It would seem pretty difficult to get any water in there. The vent tube starts out as high as it can get in the tank - water would never float up into that corner to get carried into the vent line.

All our vent lines have a low point, at the wing root, before either entering the fuselage for a single big loop or before starting the multi-loop "rocket-style" vent, because of the wing dihedral.

I suppose heavy rain could somehow get enough water into the drain end of the vent line and held in with pitot pressure that as the tank fuel is withdrawn, it could conceivably suck a blob of water in far enough to land at the low spot?

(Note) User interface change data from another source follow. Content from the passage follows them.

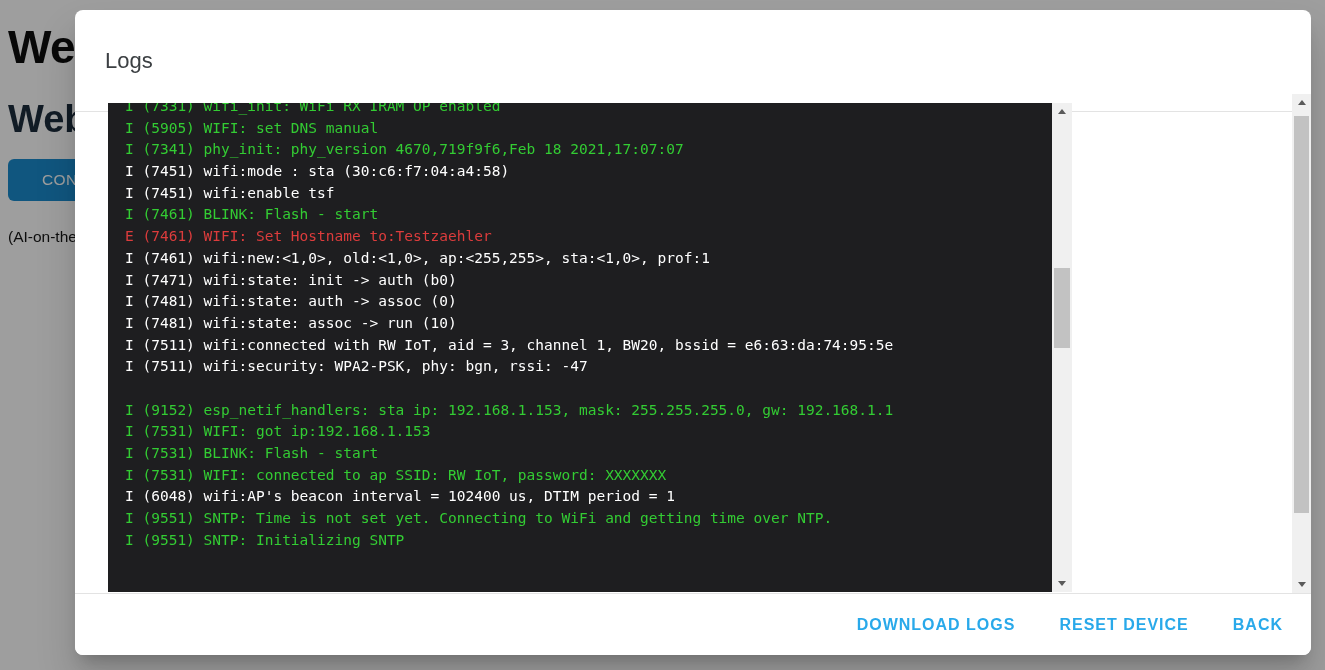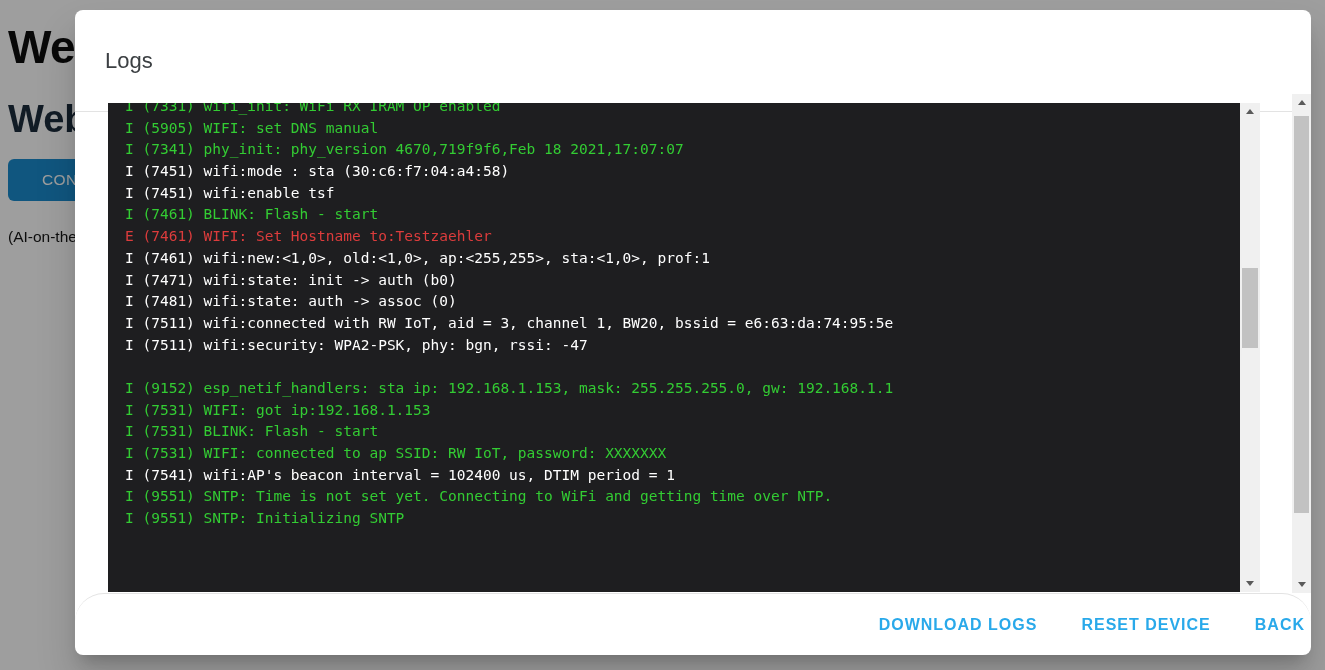"I (7331) wifi_init: WiFi RX" .log-viewer { width: 1152px -> 964px }
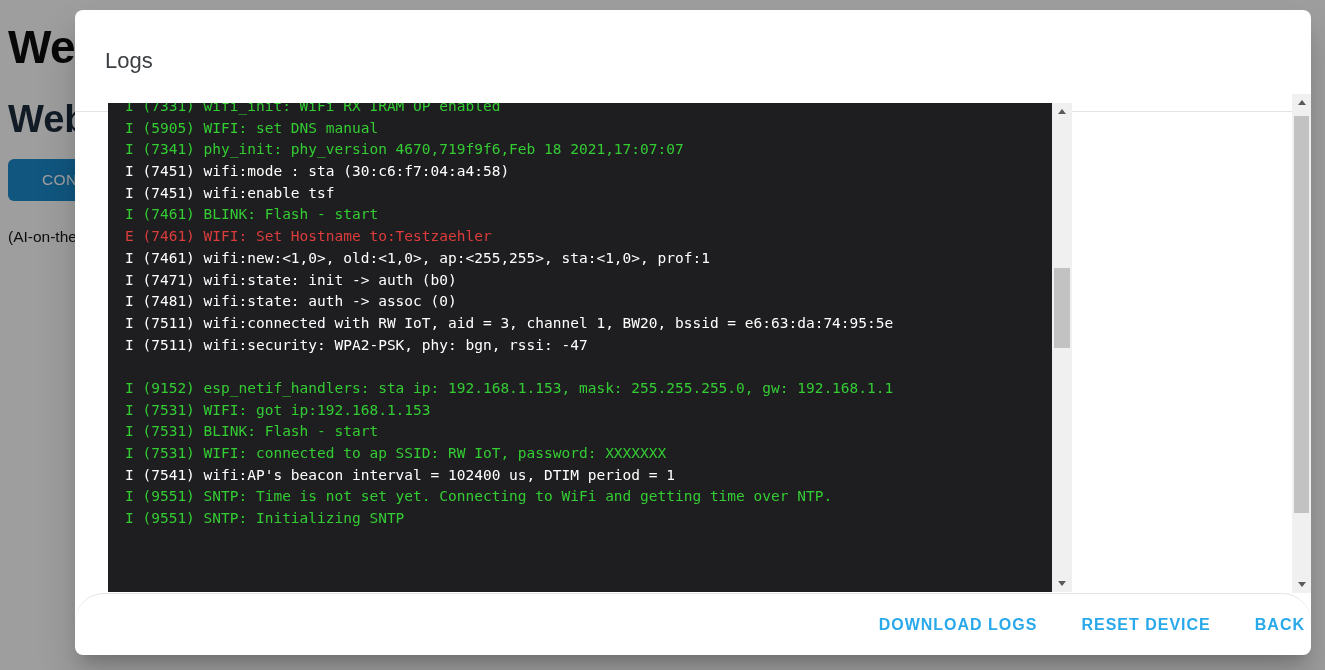"I (7481) wifi:state: assoc ->" div.log-line { html: none -> <div>I (7481) wifi:state: assoc -&gt; run (10)</div> }
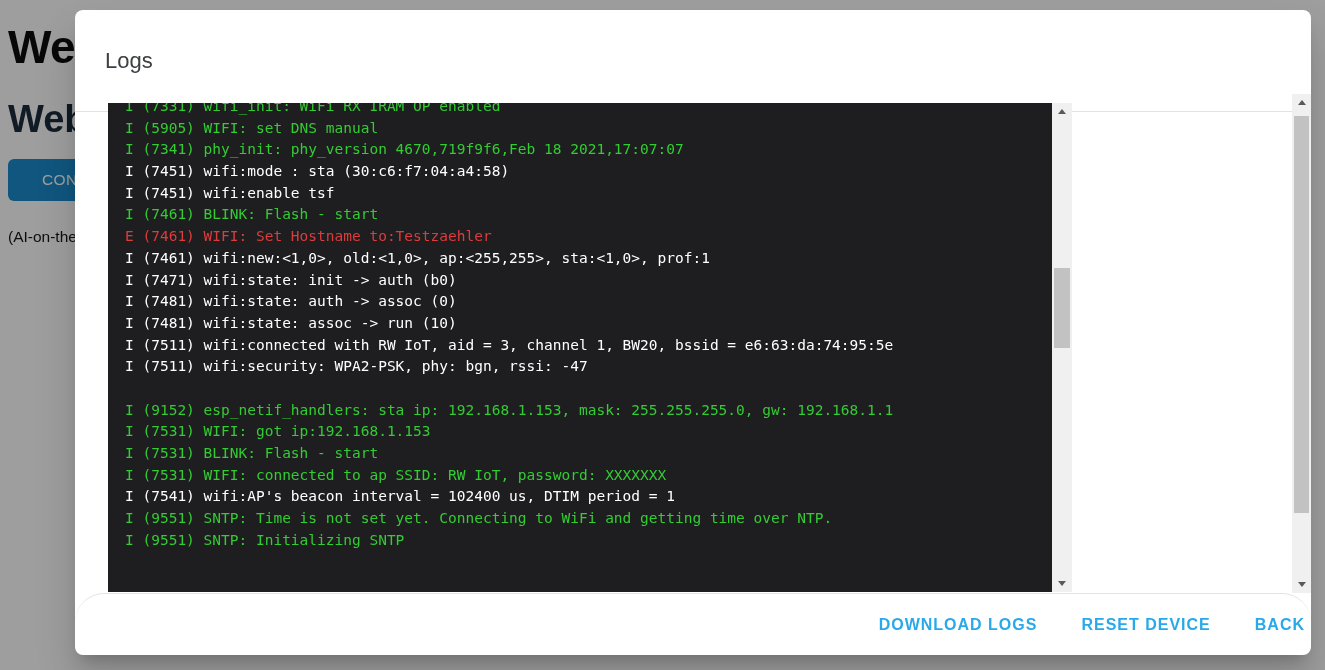"I (7541) wifi:AP's beacon interval" div.log-line { text: 7541 -> 6048 }
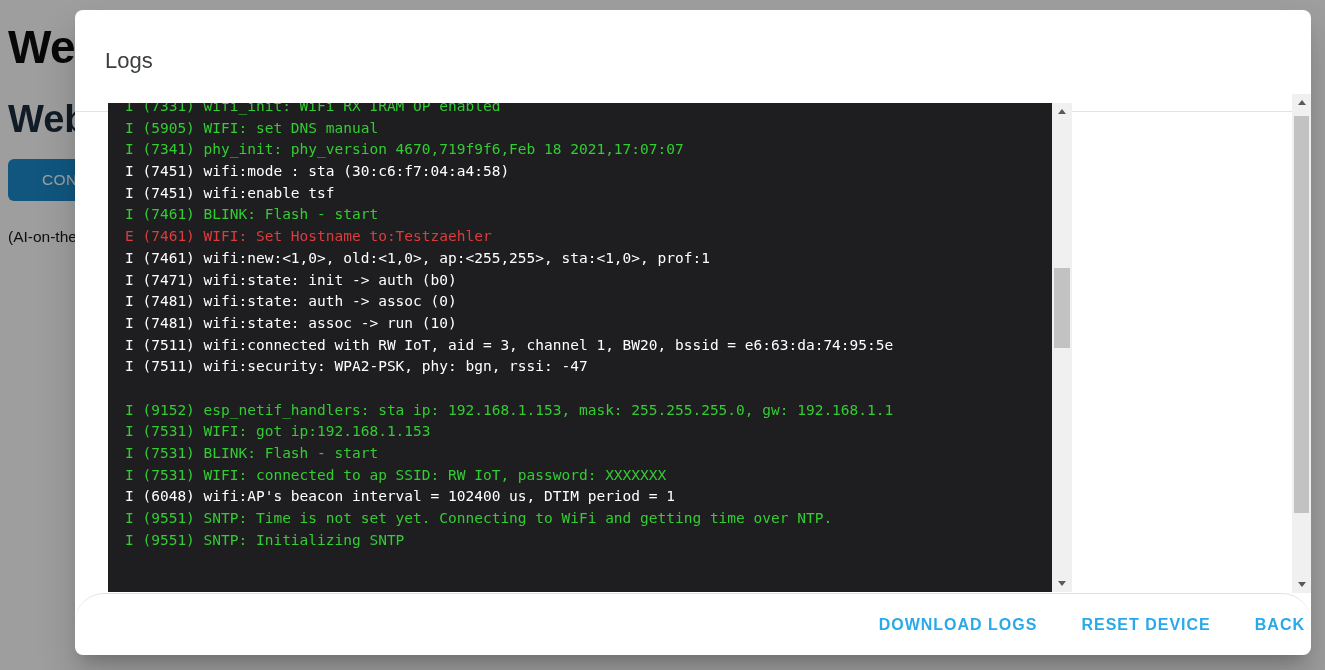"DOWNLOAD LOGS" .modal-footer { border-radius: 29px -> none; padding-right: none -> 22px }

I don't really know, seems unlikely.
 
The RV-10 per plans vent line comes straight out of the tank a couple inches and then 90* bend down and out of the wing root fairing. No issues with icing there so I don't see why it would be any different in other models.
 
We have “rocket-style” vent loops on the RV-3, and aside from burping a little more fuel out if you park sideways on a steep slope, we haven’t had any issues. I was told by a DAR that he refused to license an RV because it had loops for the vent, and I asked what he thought about the Rockets - he was unaware that there are hundreds flying around that way. He said “but what about ice?!”, and I asked how water could get in there (see Steve Smith’s thoughts on that above...I agree), and his response was “well ..... it could!”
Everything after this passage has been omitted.